* **Assignment**
With the pictures set aside, write out all of the data exactly as it stands.

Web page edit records
----
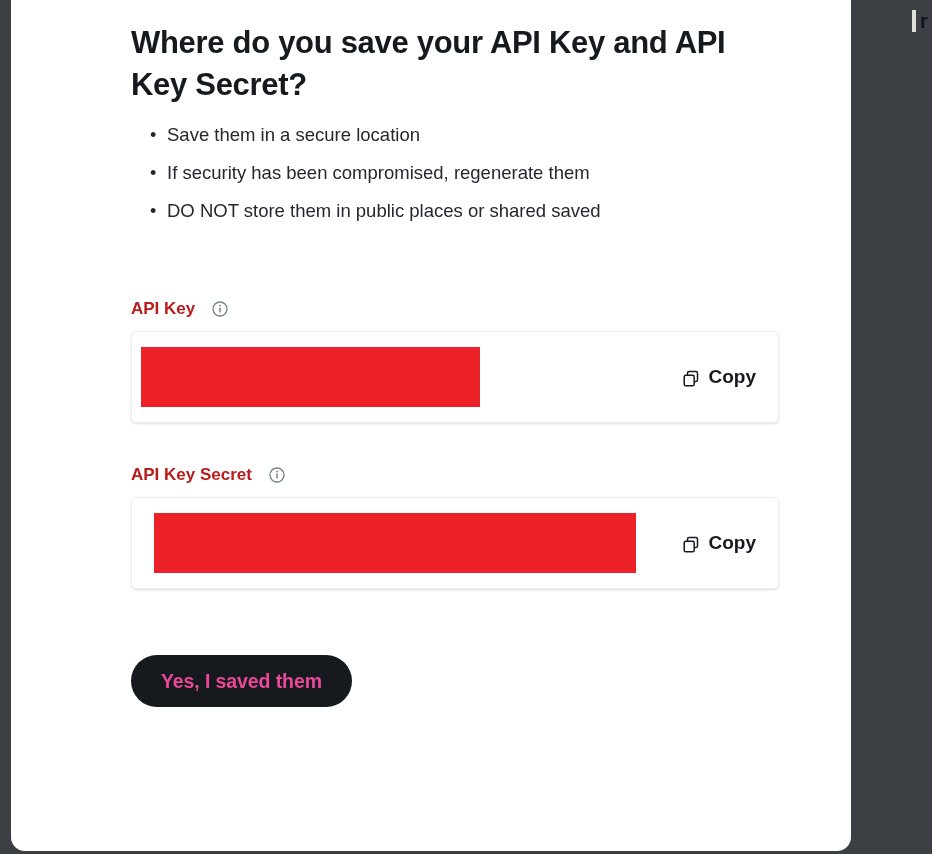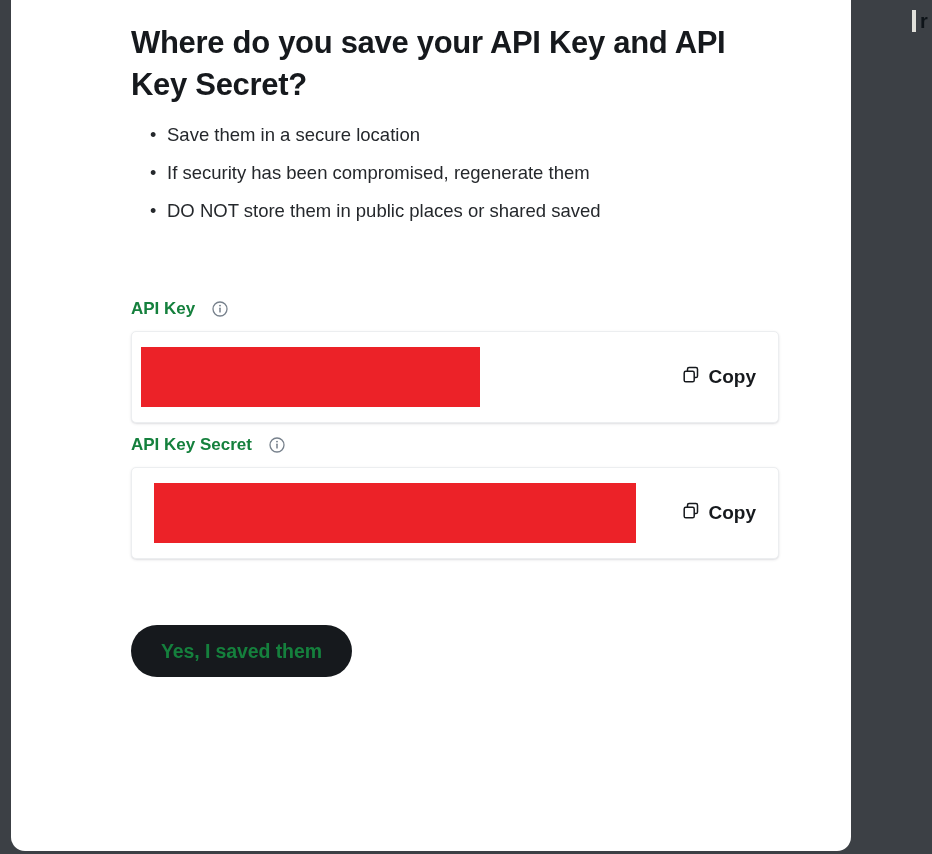--- a/index.html
+++ b/index.html
@@ -123,7 +123,7 @@
     gap: 17px;
     font-size: 17px;
     font-weight: bold;
-    color: #15803d;
+    color: #b91c1c;
     margin-top: 73px;
     margin-bottom: 12px;
   }

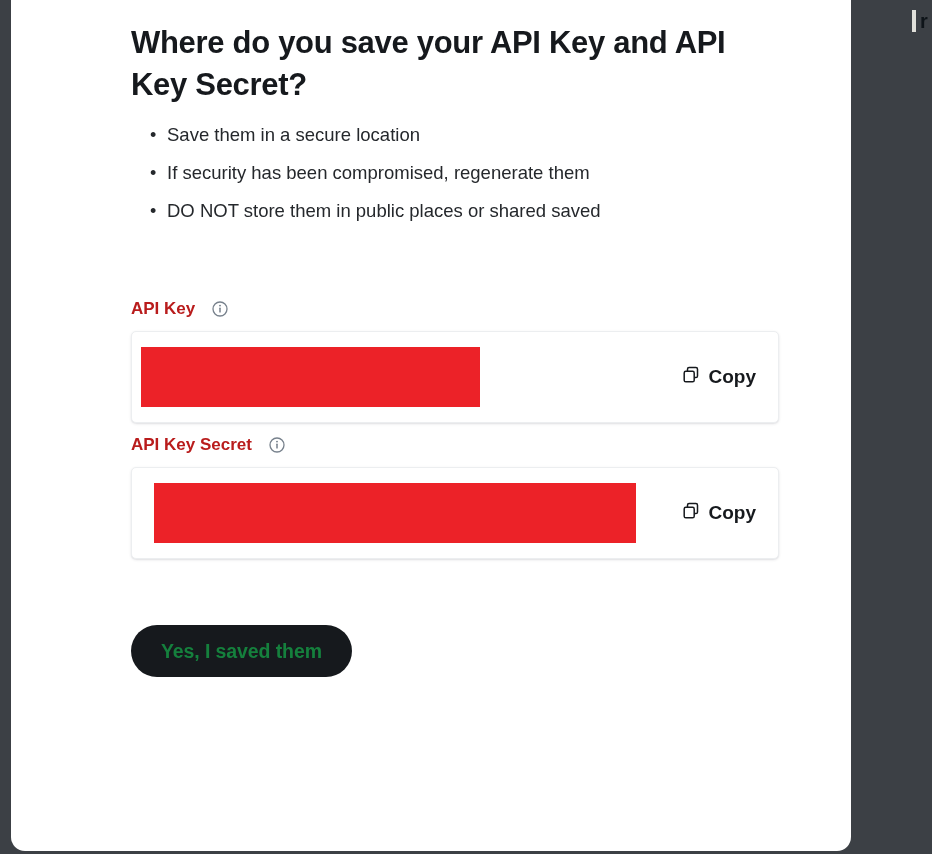--- a/index.html
+++ b/index.html
@@ -160,7 +160,7 @@
   .copy-button {
     margin-left: auto;
     display: flex;
-    align-items: flex-start;
+    align-items: flex-end;
     gap: 9px;
     font-size: 19px;
     font-weight: bold;

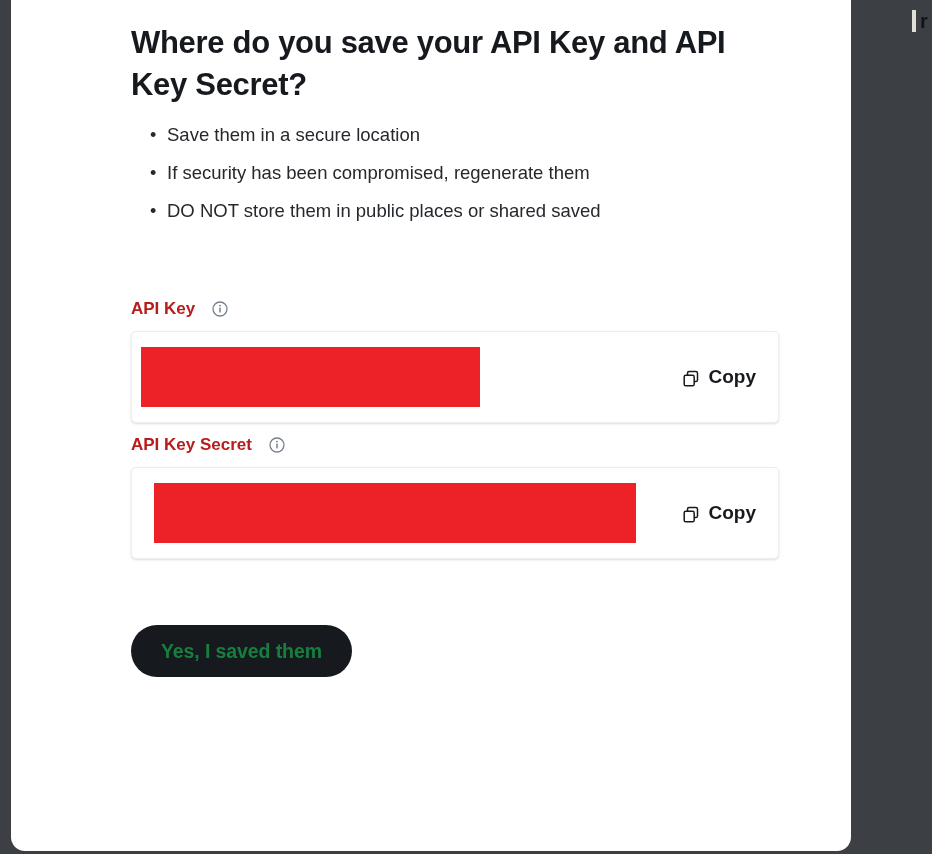--- a/index.html
+++ b/index.html
@@ -127,7 +127,7 @@
     margin-top: 73px;
     margin-bottom: 12px;
   }
-  .field-label.secret { margin-top: 12px; }
+  .field-label.secret { margin-top: 42px; }
 
   .info-icon {
     width: 16px;

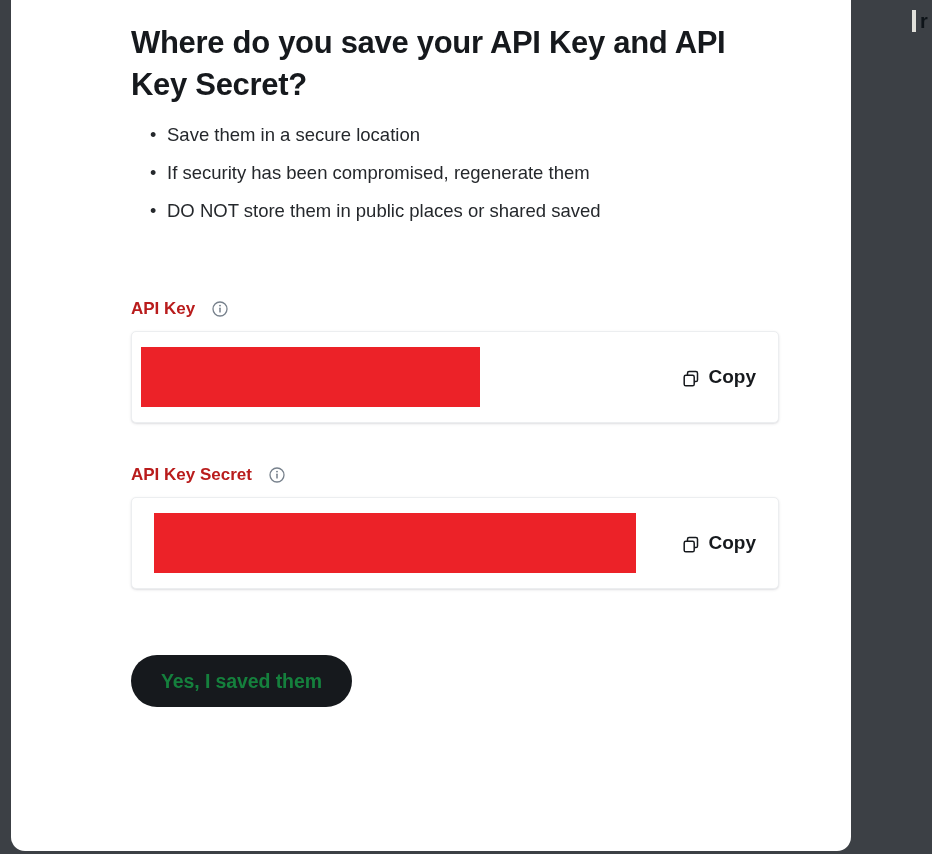--- a/index.html
+++ b/index.html
@@ -183,7 +183,7 @@
     height: 52px;
     padding: 0 30px;
     background: #16191d;
-    color: #15803d;
+    color: #ec4899;
     font-size: 19.5px;
     font-weight: bold;
     border: none;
----
* **Task result**
--- a/index.html
+++ b/index.html
@@ -123,7 +123,7 @@
     gap: 17px;
     font-size: 17px;
     font-weight: bold;
-    color: #15803d;
+    color: #b91c1c;
     margin-top: 73px;
     margin-bottom: 12px;
   }

--- a/index.html
+++ b/index.html
@@ -160,7 +160,7 @@
   .copy-button {
     margin-left: auto;
     display: flex;
-    align-items: flex-start;
+    align-items: flex-end;
     gap: 9px;
     font-size: 19px;
     font-weight: bold;

--- a/index.html
+++ b/index.html
@@ -127,7 +127,7 @@
     margin-top: 73px;
     margin-bottom: 12px;
   }
-  .field-label.secret { margin-top: 12px; }
+  .field-label.secret { margin-top: 42px; }
 
   .info-icon {
     width: 16px;

--- a/index.html
+++ b/index.html
@@ -183,7 +183,7 @@
     height: 52px;
     padding: 0 30px;
     background: #16191d;
-    color: #15803d;
+    color: #ec4899;
     font-size: 19.5px;
     font-weight: bold;
     border: none;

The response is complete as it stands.